:: Description of the task ::
Your answer should consist of the lines below that hold the word "font".

*** Supplied entries Section Begins ***

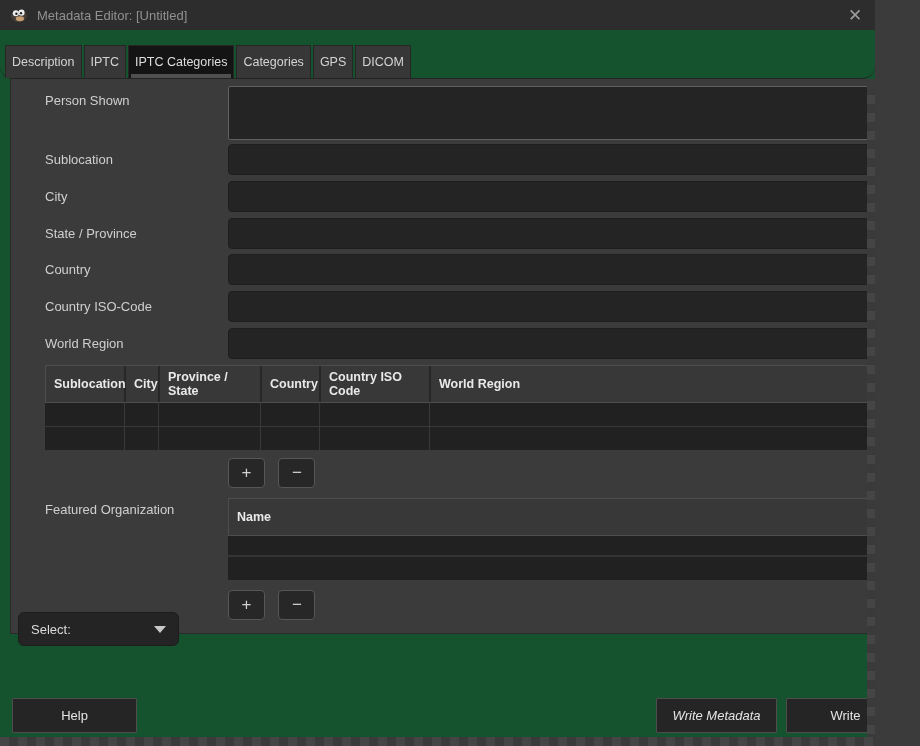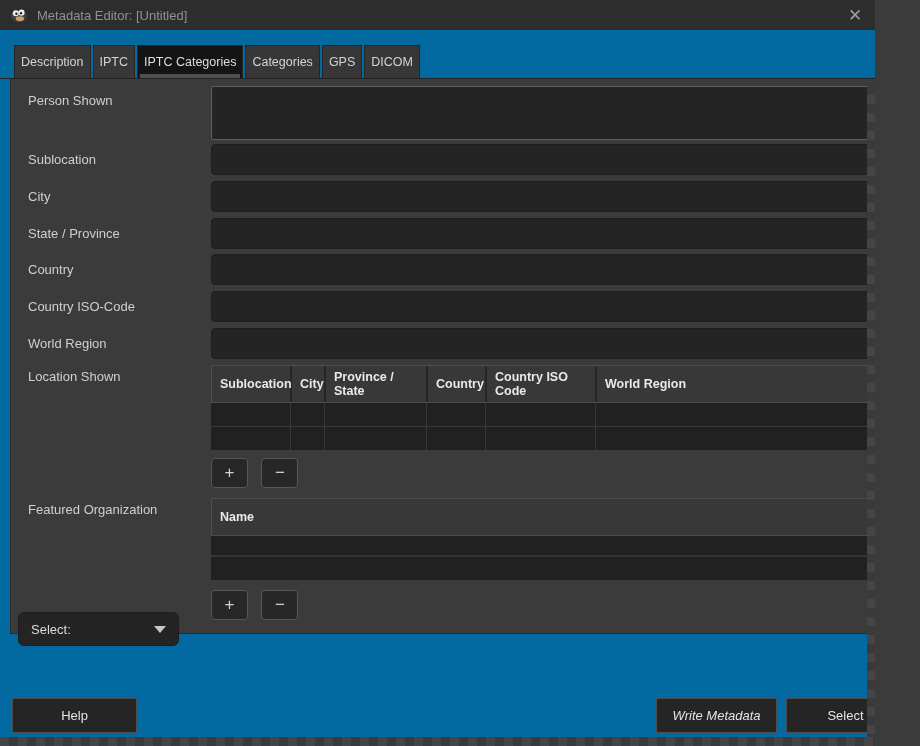--- a/index.html
+++ b/index.html
@@ -1,52 +1,52 @@
 <!DOCTYPE html>
 <html><head>
 <meta charset="utf-8">
 <style>
   html,body{margin:0;padding:0;background:#3b3b3b;}
   *{box-sizing:border-box;}
   .window{
     position:relative;width:875px;height:746px;overflow:hidden;
-    background:#0369a1;font-family:"Liberation Sans",sans-serif;color:#d6d6d6;
+    background:#14532d;font-family:"Liberation Sans",sans-serif;color:#d6d6d6;
   }
   
   .titlebar{
     position:absolute;top:0;left:0;right:0;height:30px;background:#2d2d2d;
     display:flex;align-items:center;padding:0 10px;
   }
   .titlebar .app-icon{flex:none;width:18px;height:16px;margin-right:9px;}
   .titlebar .title{font-size:13px;color:#919191;}
   .close-btn{
     position:absolute;right:6px;top:3px;width:28px;height:24px;display:flex;
     align-items:center;justify-content:center;font-size:17px;color:#9c9c9c;cursor:default;
   }
   
   .tabstrip{
     position:absolute;top:30px;left:0;right:0;height:49px;
-    border-bottom:1px solid #232323;display:flex;align-items:flex-end;padding-left:14px;
+    border-bottom:1px solid #232323;display:flex;align-items:flex-end;padding-left:5px;border-radius:13px;
   }
   .tab{
     position:relative;height:33px;display:flex;align-items:center;
     padding:0 6px;margin-right:2px;font-size:12.5px;color:#d4d4d4;
     background:#373737;border:1px solid #262626;border-bottom:none;
   }
   .tab.active{background:#141414;color:#dedede;}
   .tab.active::after{
     content:"";position:absolute;left:2px;right:2px;bottom:0;height:4px;background:#4f4f4f;
   }
   
   .panel{
     position:absolute;left:10px;top:79px;width:898px;height:555px;
     background:#3b3b3b;border:1px solid #2b2b2b;border-top:none;
     padding:7px 18px 0 17px;overflow:hidden;
   }
-  .row{display:flex;}
+  .row{display:flex;margin-left:17px;}
   .row .lbl{flex:none;width:183px;font-size:13px;color:#cfcfcf;}
   .row .fld{flex:1;min-width:0;}
   .row.ta-row{height:54px;margin-bottom:4px;}
   .row.ta-row .lbl{padding-top:7px;}
   .row.entry-row{height:31px;margin-bottom:5.8px;align-items:center;}
   .row.table-row .lbl{padding-top:4px;}
   textarea.entry-multi{
     width:100%;height:54px;background:#242424;border:1px solid #606060;
     border-radius:2px;resize:none;color:#dddddd;font-family:"Liberation Sans",sans-serif;font-size:13px;outline:none;
   }
@@ -173,21 +173,20 @@
       <div class="lbl">Country ISO-Code</div>
       <div class="fld"><input type="text" class="entry" style=""></div>
     </div>
 
     <div class="row entry-row">
       <div class="lbl">World Region</div>
       <div class="fld"><input type="text" class="entry" style=""></div>
     </div>
 
     <div class="row table-row loc-tablerow">
-      <div class="lbl">Location Shown</div>
       <div class="fld">
         <div class="meta-table loc">
           <div class="thead">
             <div class="hcell c0">Sublocation</div>
             <div class="hcell c1">City</div>
             <div class="hcell c2">Province / State</div>
             <div class="hcell c3">Country</div>
             <div class="hcell c4">Country ISO Code</div>
             <div class="hcell">World Region</div>
           </div>
@@ -260,18 +259,18 @@
     <span class="select-arrow"></span>
   </div>
 
   <div class="footer-btn help-btn">
     <span>Help</span>
   </div>
   <div class="footer-btn write-btn">
     <span>Write Metadata</span>
   </div>
   <div class="footer-btn cancel-btn">
-    <span>Select</span>
+    <span>Write</span>
   </div>
 
   <div class="edge-right"></div>
   <div class="edge-bottom"></div>
 </div>
 
 </body></html>

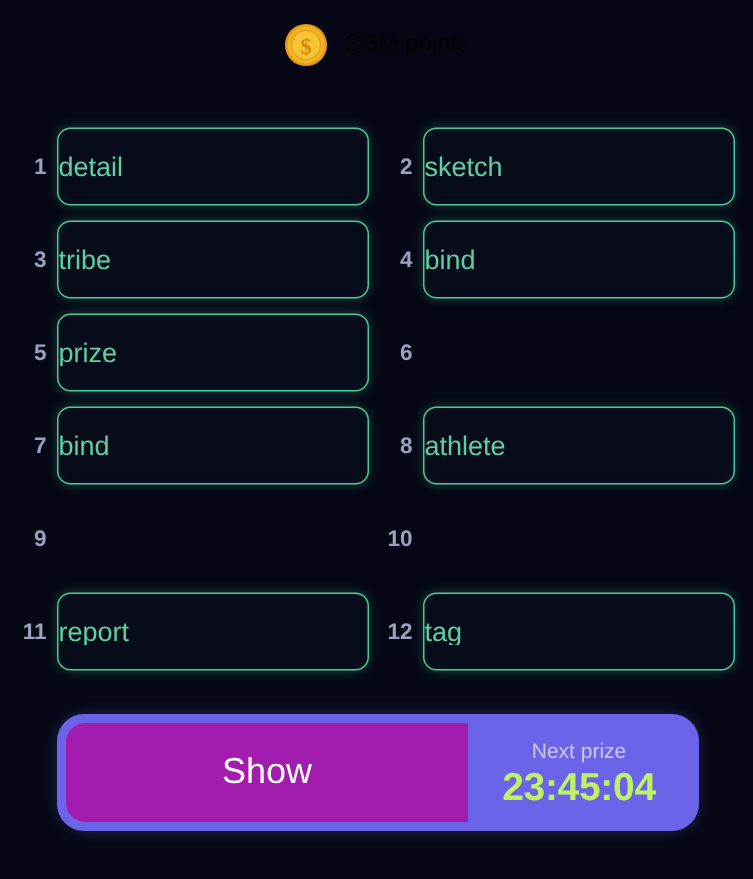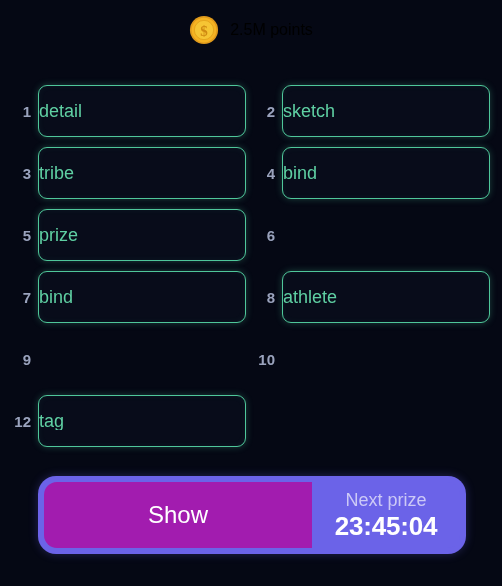--- a/index.html
+++ b/index.html
@@ -119,28 +119,28 @@
     border-radius: 0 13px 13px 0;
     background: #6b63e8;
     display: flex;
     flex-direction: column;
     align-items: center;
     justify-content: center;
     gap: 4px;
     cursor: default;
   }
   #next-prize-label {
-    font-size: 18px;
+    font-size: 14px;
     color: #ccc9f6;
     line-height: 1;
   }
   #next-prize-timer {
     font-size: 26px;
     font-weight: bold;
-    color: #ffffff;
+    color: #bef264;
     line-height: 1;
     letter-spacing: -0.2px;
   }
 </style>
 </head>
 <body>
 
 <div id="header">
   <svg id="coin-icon" viewBox="0 0 32 32">
     <circle cx="16" cy="16" r="15" fill="#e09a1c"></circle>
@@ -208,20 +208,26 @@
   </div>
 
   <div class="word-row">
     <span class="word-index">9</span>
   </div>
 
   <div class="word-row">
     <span class="word-index">10</span>
   </div>
 
+  <div class="word-row">
+    <span class="word-index">11</span>
+    <div class="word-box">
+      <span class="word-text">report</span>
+    </div>
+  </div>
 
   <div class="word-row">
     <span class="word-index">12</span>
     <div class="word-box">
       <span class="word-text">tag</span>
     </div>
   </div>
 
 </div>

*** Supplied entries Section Ends ***

:: Written response ::
-    background:#0369a1;font-family:"Liberation Sans",sans-serif;color:#d6d6d6;
+    background:#14532d;font-family:"Liberation Sans",sans-serif;color:#d6d6d6;
   .titlebar .title{font-size:13px;color:#919191;}
     align-items:center;justify-content:center;font-size:17px;color:#9c9c9c;cursor:default;
     padding:0 6px;margin-right:2px;font-size:12.5px;color:#d4d4d4;
   .row .lbl{flex:none;width:183px;font-size:13px;color:#cfcfcf;}
     border-radius:2px;resize:none;color:#dddddd;font-family:"Liberation Sans",sans-serif;font-size:13px;outline:none;
-    font-size: 18px;
+    font-size: 14px;
     font-size: 26px;
     font-weight: bold;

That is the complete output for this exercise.